Can Learning Be Explained By Local Optimality In Robust Low-rank Matrix Recovery?
This provides theoretical insights for researchers in optimization and machine learning, showing that strict saddle points can be desirable in certain contexts, which is an incremental but important clarification.
The paper tackles the problem of explaining learning in robust low-rank matrix recovery by investigating whether the ground truth matrix appears as a local optimum, and finds that under moderate assumptions, it instead emerges as a strict saddle point, challenging the belief that such points are undesirable.

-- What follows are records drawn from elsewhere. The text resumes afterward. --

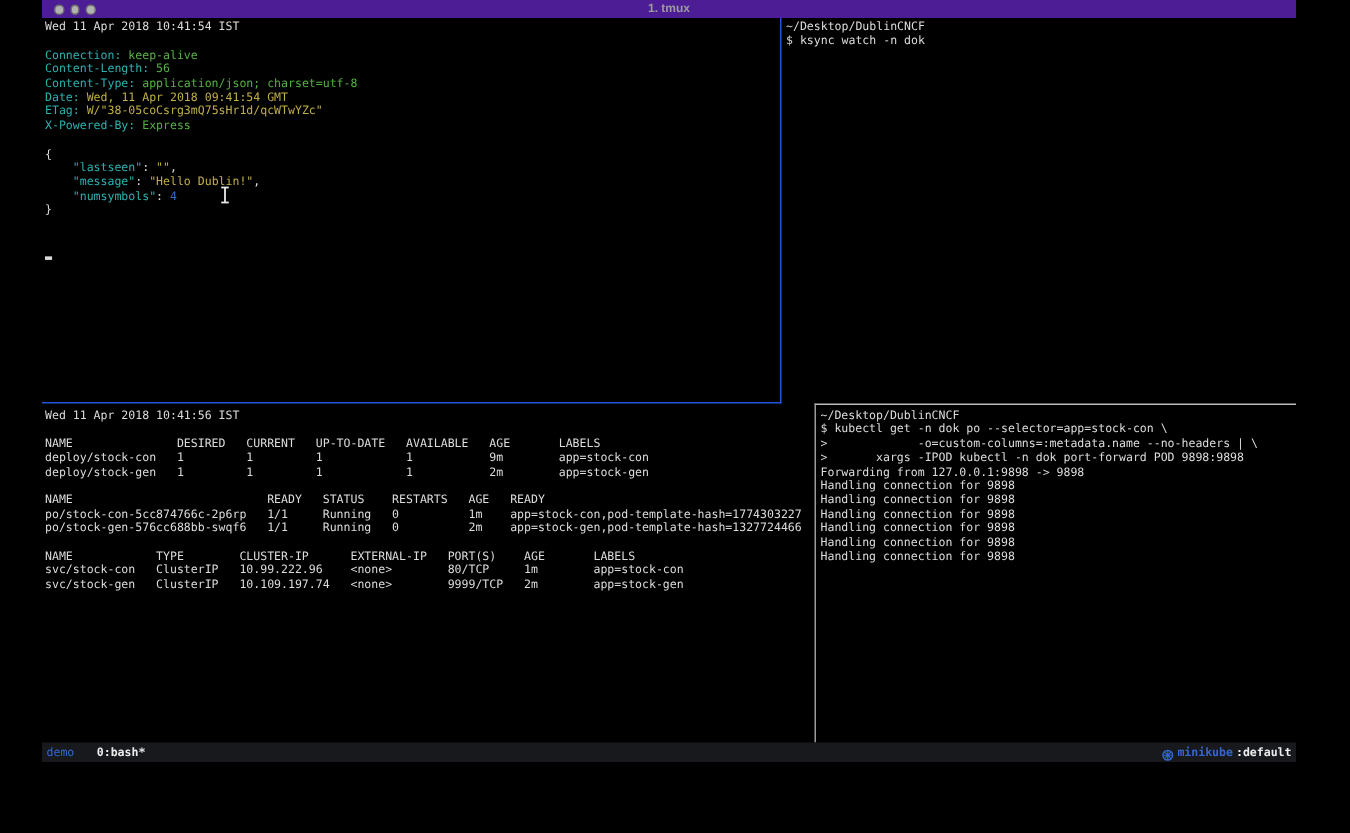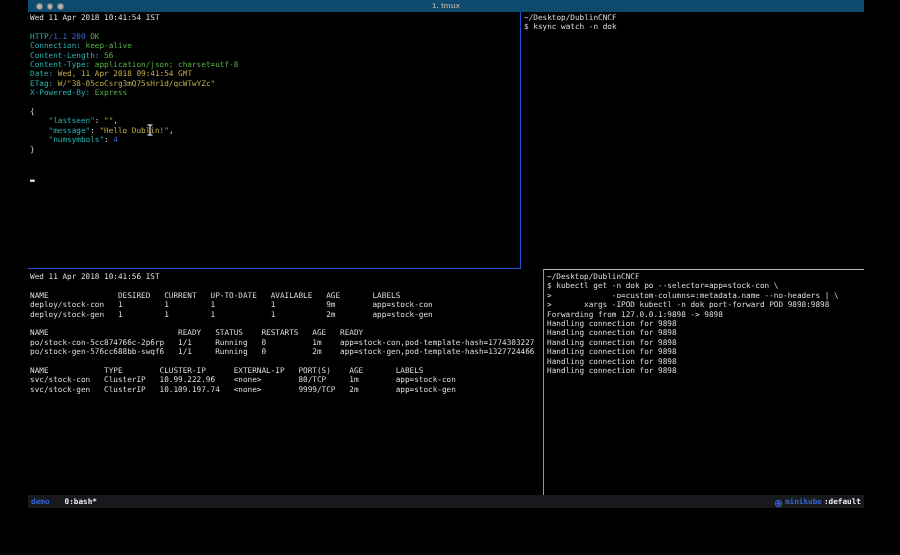--- a/index.html
+++ b/index.html
@@ -1,21 +1,21 @@
 <!DOCTYPE html>
 <html><head>
 <meta charset="utf-8">
 <style>
   html,body{margin:0;padding:0;background:#000;}
   .screen{position:relative;width:900px;height:555px;background:#000;overflow:hidden;
           font-family:"DejaVu Sans Mono",monospace;}
   .window{position:absolute;left:28px;top:0;width:836px;height:510px;background:#000;}
 
   
-  .titlebar{position:absolute;left:0;top:0;width:836px;height:12px;background:#0c4a6e;}
+  .titlebar{position:absolute;left:0;top:0;width:836px;height:12px;background:#4c1d95;}
   .lights{position:absolute;left:8px;top:3px;display:flex;gap:4px;}
   .light{width:6.5px;height:6.5px;border-radius:50%;background:#b2b2b2;border:0.5px solid #6d6d6d;box-sizing:border-box;}
   .title{width:100%;text-align:center;font:bold 8px "Liberation Sans",sans-serif;color:#9c9c9c;line-height:12px;}
 
   
   .pane{position:absolute;overflow:hidden;font-size:7.7px;line-height:9.4px;color:#dcdcdc;}
   .pane .tline{white-space:pre;min-height:9.4px;}
   .pane-tl{left:2px;top:13px;width:488px;height:222px;}
   .pane-tr{left:496px;top:13px;width:338px;height:254px;}
   .pane-bl{left:2px;top:272px;width:512px;height:222px;}
@@ -30,21 +30,21 @@
   
   .c-white{color:#dcdcdc;}
   .c-cyan{color:#2cb1b1;}
   .c-green{color:#55b244;}
   .c-yellow{color:#c0ae48;}
   .c-blue{color:#3566cf;}
 
   
   .statusbar{position:absolute;left:0;top:495px;width:836px;height:13px;background:#17191d;
              font-size:7.7px;line-height:13px;display:flex;align-items:center;}
-  .s-session{color:#3566cf;margin-left:3px;font-weight:bold;}
+  .s-session{color:#3566cf;margin-left:3px;}
   .s-window{color:#ececec;font-weight:bold;margin-left:15px;}
   .s-right{margin-left:auto;margin-right:3px;display:flex;align-items:flex-end;gap:2px;font-weight:bold;}
   .s-ctx{color:#3566cf;}
   .s-ns{color:#ececec;}
 
   
   .ibeam{position:absolute;left:118px;top:121px;width:8px;height:12px;}
 </style>
 </head>
 <body>
@@ -57,21 +57,20 @@
         <div class="light"></div>
         <div class="light"></div>
         <div class="light"></div>
       </div>
       <div class="title">1. tmux</div>
     </div>
 
     <div class="pane pane-tl">
         <div class="tline">Wed 11 Apr 2018 10:41:54 IST</div>
         <div class="tline"> </div>
-        <div class="tline"><span class="c-cyan">HTTP</span><span class="c-blue">/1.1 200 </span><span class="c-green">OK</span></div>
         <div class="tline"><span class="c-cyan">Connection:</span><span class="c-green"> keep-alive</span></div>
         <div class="tline"><span class="c-cyan">Content-Length:</span><span class="c-green"> 56</span></div>
         <div class="tline"><span class="c-cyan">Content-Type:</span><span class="c-green"> application/json; charset=utf-8</span></div>
         <div class="tline"><span class="c-cyan">Date:</span><span class="c-yellow"> Wed, 11 Apr 2018 09:41:54 GMT</span></div>
         <div class="tline"><span class="c-cyan">ETag:</span><span class="c-yellow"> W/"38-05coCsrg3mQ75sHr1d/qcWTwYZc"</span></div>
         <div class="tline"><span class="c-cyan">X-Powered-By:</span><span class="c-green"> Express</span></div>
         <div class="tline"> </div>
         <div class="tline">{</div>
         <div class="tline"><span class="c-white">    </span><span class="c-cyan">"lastseen"</span><span class="c-white">: </span><span class="c-yellow">""</span><span class="c-white">,</span></div>
         <div class="tline"><span class="c-white">    </span><span class="c-cyan">"message"</span><span class="c-white">: </span><span class="c-yellow">"Hello Dublin!"</span><span class="c-white">,</span></div>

We explore the local landscape of low-rank matrix recovery, focusing on reconstructing a $d_1\times d_2$ matrix $X^\star$ with rank $r$ from $m$ linear measurements, some potentially noisy. When the noise is distributed according to an outlier model, minimizing a nonsmooth $\ell_1$-loss with a simple sub-gradient method can often perfectly recover the ground truth matrix $X^\star$. Given this, a natural question is what optimization property (if any) enables such learning behavior. The most plausible answer is that the ground truth $X^\star$ manifests as a local optimum of the loss function. In this paper, we provide a strong negative answer to this question, showing that, under moderate assumptions, the true solutions corresponding to $X^\star$ do not emerge as local optima, but rather as strict saddle points -- critical points with strictly negative curvature in at least one direction. Our findings challenge the conventional belief that all strict saddle points are undesirable and should be avoided.